1 Relational Violence and the Life Cycle
Statistics show that much of family violence goes unreported. Family violence can occur in many forms, including physical, verbal, and emotional acts. All of them should be assessed. It is essential for marriage and family therapists and all counseling professionals to understand the context of family violence, including how to recognize and assess it, and how to support families through effective treatment interventions.
Angela and Andy have been married for five years. Angela is 30 years old, and Andy is 33. Angela is a lawyer and Andy is an accountant. They live in a small Southern city and are expecting their first child in five months. They live about three miles from Angela’s parents and five miles from Andy’s parents. Angela is an only child and has always been close to her parents.
Angela’s mother was a stay-at-home mom, and her father was a lawyer in one of the big firms in the area. Angela currently works in the same firm as her father. Andy is the youngest of three children and was close to his mother. His mother was a stay-at-home mom, and his father owned the local car dealership. The family struggled financially through the years, depending on how well the dealership was performing.
Angela and Andy met in graduate school and married when they both completed their graduate degrees. Both would agree that they had an exciting courtship. They recall romantic dates planned by Andy and exciting travel adventures. They decided to begin a family after marrying and starting their careers.
Recently, Andy lost his job and has been drinking more than he used to. Angela has been working more hours to make up for the loss of income, and she does not want to be home, because Andy has not been nice to be around.
One night, she came home and found Andy very angry. As she walked in the door, he yelled, “Where have you been?!” When Angela explained that she was at work, like she has been all the other nights, Andy continued to yell at Angela, questioning why she was later than usual. Andy’s anger scared Angela, and she wanted to resolve the conflict as quickly as possible. She apologized multiple times for being late. Andy stormed out of the house and did not come back until later that night. When he came back, Angela was in the bedroom reading. Andy was apologetic, saying, “I don’t know why I got so angry. It just has been hard being unemployed for two months, and we have a baby on the way.” Angela told Andy that she understood and agreed it has been hard, but said she is working hard to make up for the missing income. Andy promised to work on his temper, and Angela said that she will call if she will be late.
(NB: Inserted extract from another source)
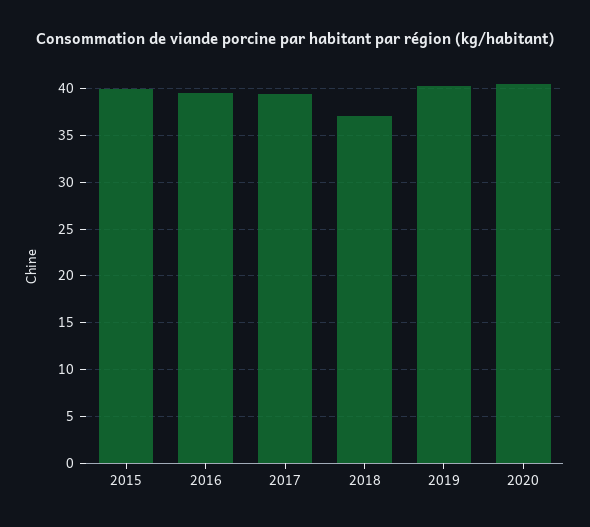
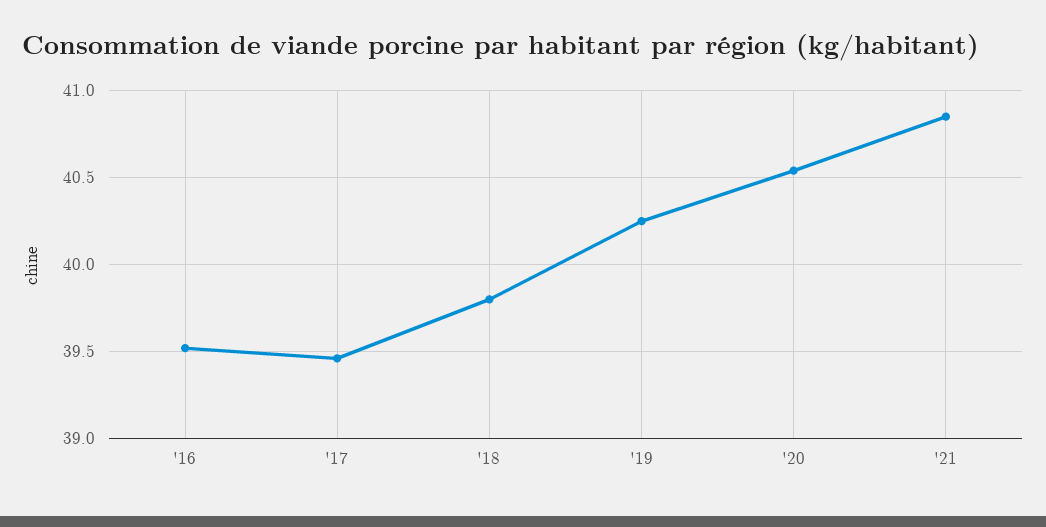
2015: 40 -> none
2018: 37 -> 39.8
'21: none -> 40.85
A month later, Andy still is unemployed and became angry again when Angela forgot to call and came home late. When Angela walked in the front door, Andy began to yell, and Angela yelled right back at him. Andy then pushed Angela, knocking her backward into the table and onto the floor. Angela was stunned and hurt. Her hip was bruised, and she thought that her finger might have been broken. Angela got up off the floor and quietly told Andy that she needed a doctor to check on her and the baby. Andy was alarmed and drove her to the hospital, apologizing the whole way. Andy repeatedly told Angela that he loves her and suggested that they tell the doctor she fell down. Angela was embarrassed about the situation, so she agreed.
The next day at work, Angela called your office to make an appointment for her and Andy, telling you about the incident.
Based on the assigned readings for this week pertaining to violence, address the following:
Describe the role of gender with regard to violence and how Andy and Angela may experience violence differently.
What are important couples’ issues to be aware of as a therapist working with Andy and Angela?
How does the fact that Andy and Angela are about to have a child impact how you are conceptualizing your work with them?
#2 Common Challenges
Describe two key points from each chapter that will help you as a therapist when working with couples dealing with these issues.
As part of your self-of-the-therapist exploration, describe which of these issues will be most challenging for you to work with, and why. Include three strategies that you can utilize that will help you to increase your comfort and confidence in working with couples that are dealing with this issue.